In the early 1980s, Zane was elected to the City Council as part of the ascendant renters’ rights majority and one of the tasks that faced them was how to revitalize the city’s downtown.

“The big missing ingredient was that [these malls] were strategies to revitalize without creating the right mix of uses to attract people,” Zane said of the original Third Street Mall, one of about 35 such projects undertaken by U.S. cities in the late 1970s and early 1980s.

Thus began a long and involved planning process, which operated out of a store front on the Third Street Mall where residents, merchants and planners met regularly to plan the future of the area.

“It was a very interactive, hands-on process,” said Woodie Tescher, who headed the consultant team in the planning process.

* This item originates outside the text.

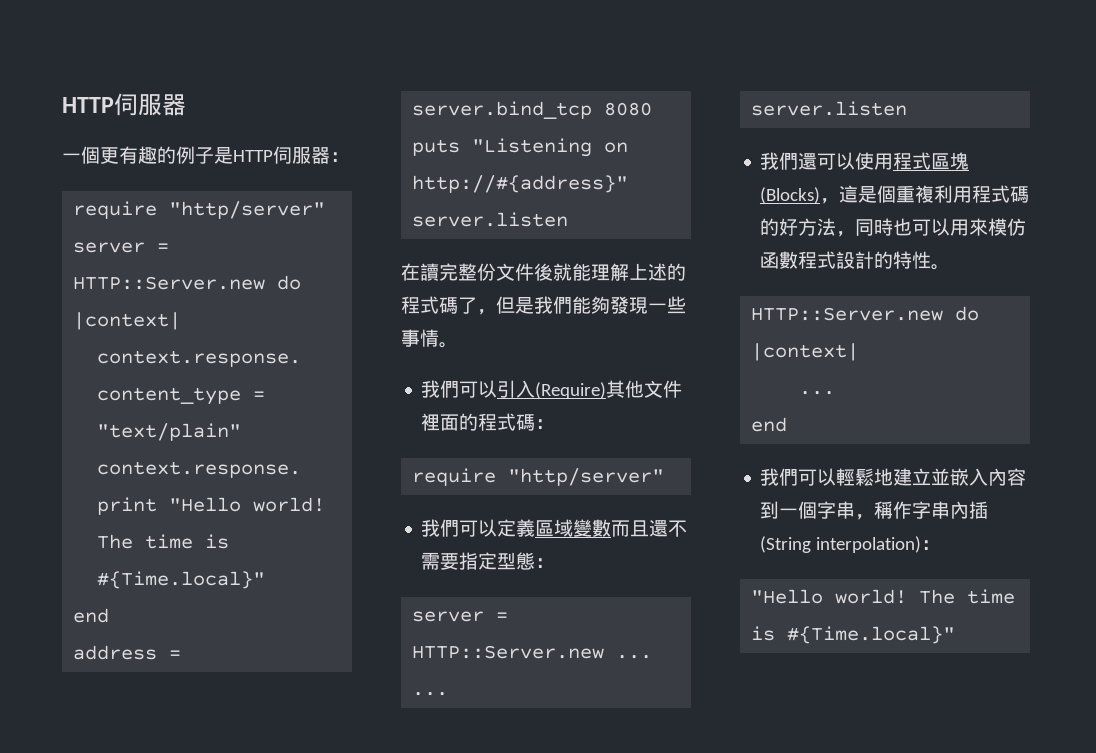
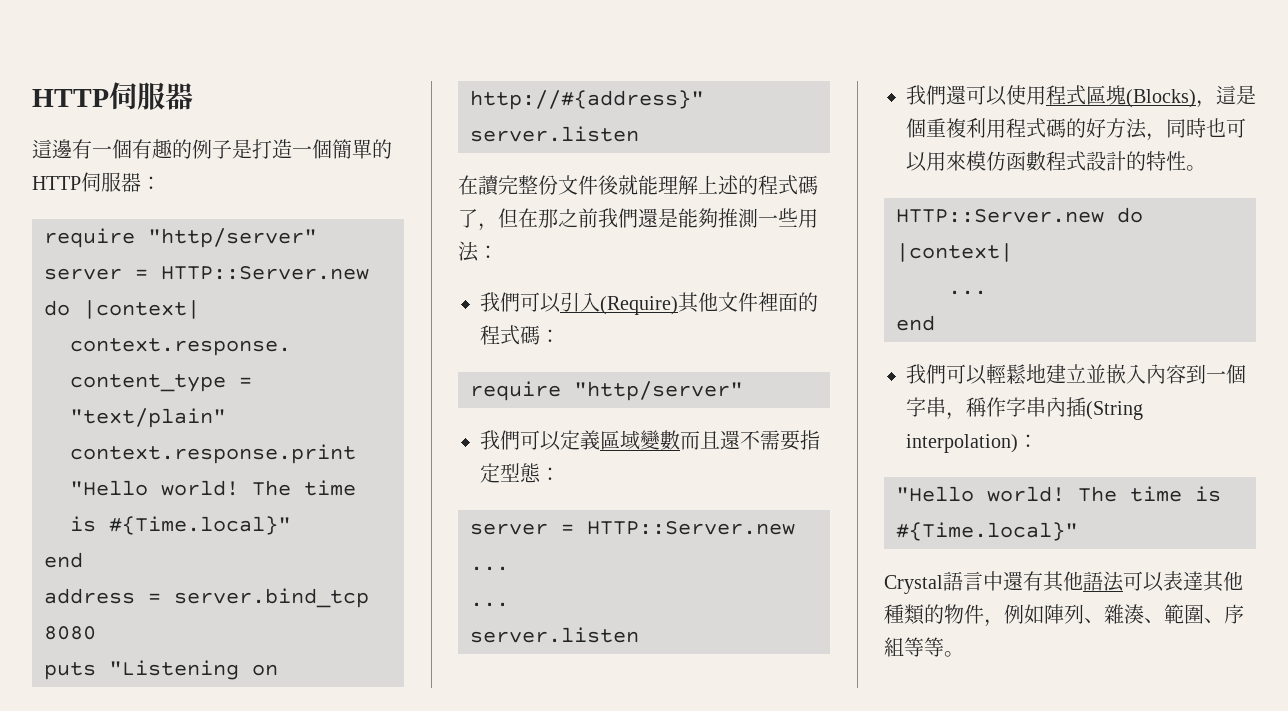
[62,146,119,164] 一個更 -> [32,139,132,159] 這邊有一個
(233, 155) none -> [252,139,392,159] 打造一個簡單的
[515,296,686,314] [401,329,458,348] 是我們能夠發現一些事情。 -> [518,208,818,228] [458,241,498,262] 在那之前我們還是能夠推測一些用法：
(956, 635) none -> [884,571,1243,594] [884,604,1244,627] [884,637,964,657] // Crystal語言中還有其他語法可以表達其他種類的物件，例如陣列、雜湊、範圍、序組等等。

He described stakeholders placing ribbon, parsley and Fruit Loops on a map of the area drawn on butcher paper to indicate where they wanted to see certain uses on the future Promenade.

The merchants, Zane said, thought the new Promenade needed to allow cars through since they believed that was the main reason the Mall had failed. But residents, he said, wanted to make sure that the pedestrian-only environment stayed the same.

In the end, there was a compromise struck that would allow car traffic through in the evening but not during the day. Every block of the Promenade has bollards that can be lowered to allow vehicles through. However, the cars never came in large part to how quickly the Promenade became a success.

Zoning for outdoor dining, a novel idea at the time, Zane said, state-of-the-art movie theaters, a wide-range of shopping options, housing above the shops along Third Street and programming community events like the weekly Farmers Market on Arizona, meant that there was something to do for nearly everybody at almost all times of the day.

“That was a way of saying, ‘Our mission is to convene the community here,’” Zane said of the Farmers Market.

Community leaders also made sure that businesses understood the new Promenade was going to be the place to be.

The Promenade's iconic dinosaur sculptures under construction."
The Promenade’s iconic dinosaur sculptures under construction.

“What made this different was that there was a concurrent process, while the planning was in progress, to actually have someone out on the street, knocking on doors, trying to recruit businesses to come to this location,” Tescher said.

There is no sign that the Promenade’s success will slow down any time soon.

In early 2016, the Expo light rail begin operating from Downtown Los Angeles to Colorado Avenue and Fifth Street in Santa Monica, bringing with it an estimated 40,000 daily riders.

With the city’s brand-new Tongva Park to the south, the Pier to the west and the Promenade to the north, visitors disembarking the train at Fifth and Colorado will arrive in the center of a thriving Downtown district.

“When Expo comes in, the Big Blue Bus is doing an analysis of their entire system,” said Rawson, adding that there are plans to add a circulator that would help bring visitors from the new station to other parts of the Downtown, like the north end of the Promenade.

Two new ArcLight movie theaters – one in the Santa Monica Place and another proposed for Fourth Street between Arizona and Santa Monica – will also draw people from the Expo station toward the north of the Promenade.

And once the pending mixed-use project by Pritzker Prize-winning architect Rem Koolhaas for the City-owned 2.5 acre site at Fourth Street and Arizona finishes, Zane said, the whole area will experience a renaissance.

“The new project on the City property at Fourth and Arizona, I think, will be a major generator of new pedestrian activity on that end, create pedestrian life on Fourth and Fifth Street, and help to activate both the north part of the Downtown, but also the more easterly part of the Downtown,” he said.